■ **Work task**: Reproduce the data below in full and exclude every picture.

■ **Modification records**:
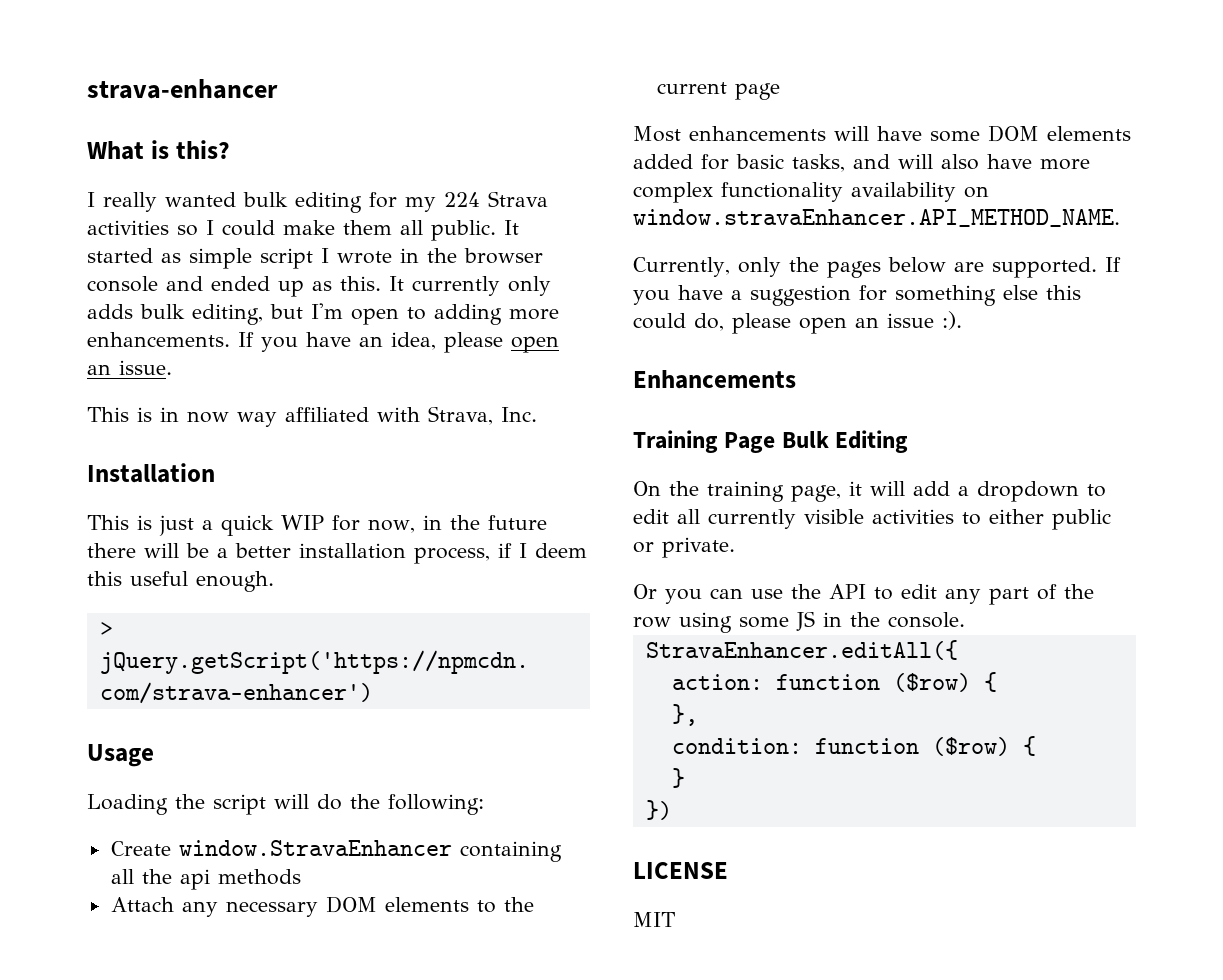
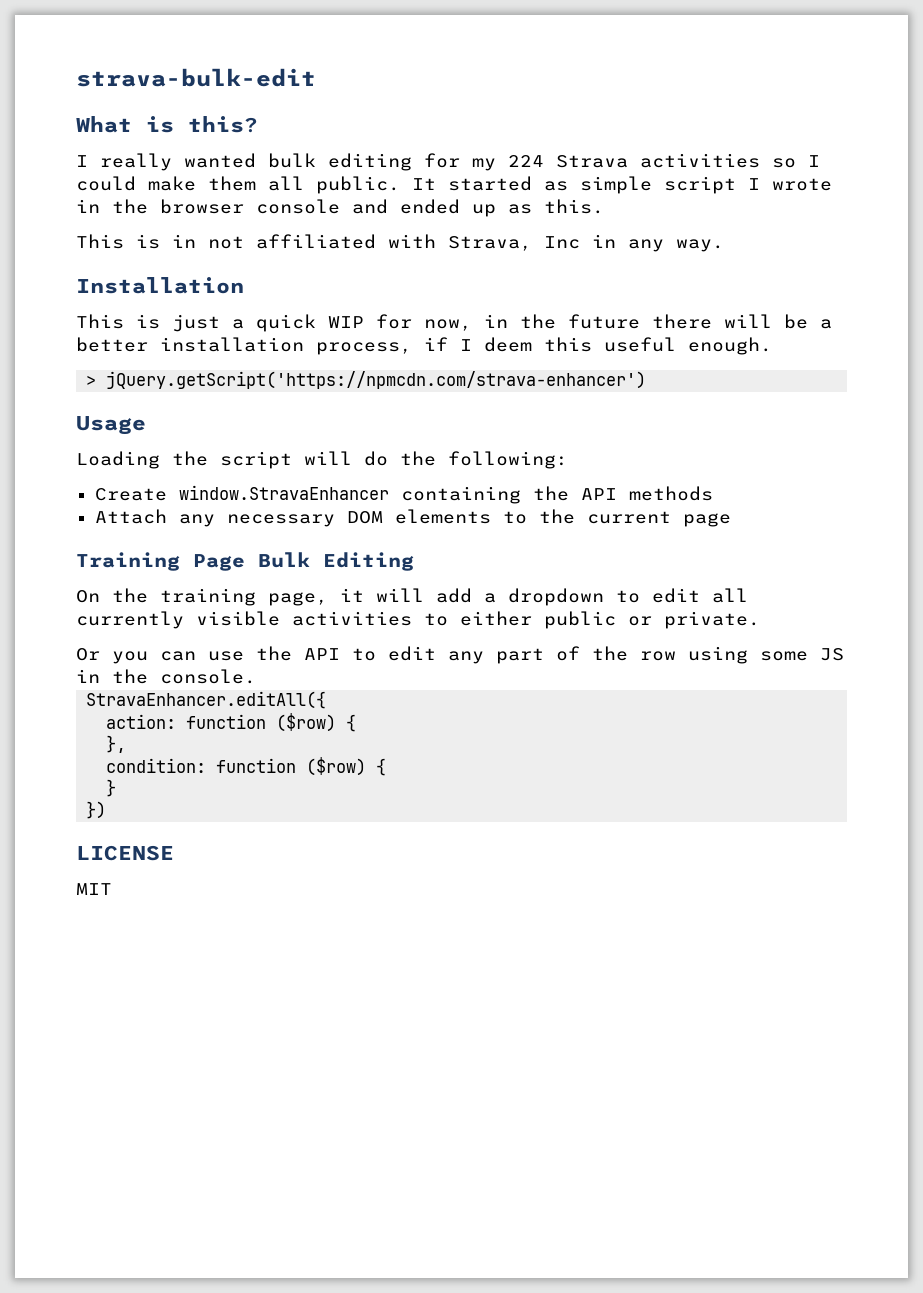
- strava-enhancer
+ strava-bulk-edit
- It currently only adds bulk editing, but I'm open to adding more enhancements. If you have an idea, please open an issue.
- This is in now way affiliated with Strava, Inc.
+ This is in not affiliated with Strava, Inc in any way.
- Create window.StravaEnhancer containing all the api methods
+ Create window.StravaEnhancer containing the API methods
- Most enhancements will have some DOM elements added for basic tasks, and will also have more complex functionality availability on window.stravaEnhancer.API_METHOD_NAME.
- Currently, only the pages below are supported. If you have a suggestion for something else this could do, please open an issue :).
- Enhancements

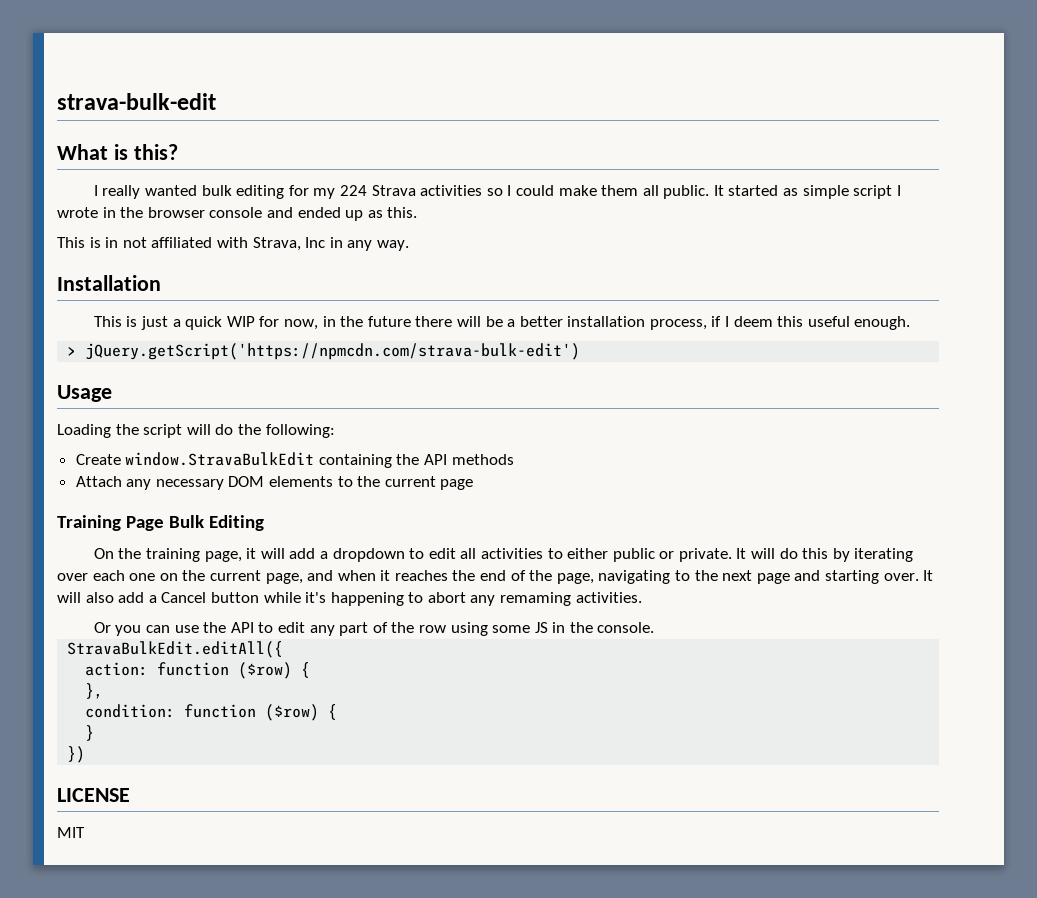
- > jQuery.getScript('https://npmcdn.com/strava-enhancer')
+ > jQuery.getScript('https://npmcdn.com/strava-bulk-edit')
- Create window.StravaEnhancer containing the API methods
+ Create window.StravaBulkEdit containing the API methods
- On the training page, it will add a dropdown to edit all currently visible activities to either public or private.
+ On the training page, it will add a dropdown to edit all activities to either public or private. It will do this by iterating over each one on the current page, and when it reaches the end of the page, navigating to the next page and starting over. It will also add a Cancel button while it's happening to abort any remaming activities.
- StravaEnhancer.editAll({
+ StravaBulkEdit.editAll({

■ **Worked solution**:
- strava-enhancer
+ strava-bulk-edit
- It currently only adds bulk editing, but I'm open to adding more enhancements. If you have an idea, please open an issue.
- This is in now way affiliated with Strava, Inc.
+ This is in not affiliated with Strava, Inc in any way.
- Create window.StravaEnhancer containing all the api methods
+ Create window.StravaEnhancer containing the API methods
- Most enhancements will have some DOM elements added for basic tasks, and will also have more complex functionality availability on window.stravaEnhancer.API_METHOD_NAME.
- Currently, only the pages below are supported. If you have a suggestion for something else this could do, please open an issue :).
- Enhancements

- > jQuery.getScript('https://npmcdn.com/strava-enhancer')
+ > jQuery.getScript('https://npmcdn.com/strava-bulk-edit')
- Create window.StravaEnhancer containing the API methods
+ Create window.StravaBulkEdit containing the API methods
- On the training page, it will add a dropdown to edit all currently visible activities to either public or private.
+ On the training page, it will add a dropdown to edit all activities to either public or private. It will do this by iterating over each one on the current page, and when it reaches the end of the page, navigating to the next page and starting over. It will also add a Cancel button while it's happening to abort any remaming activities.
- StravaEnhancer.editAll({
+ StravaBulkEdit.editAll({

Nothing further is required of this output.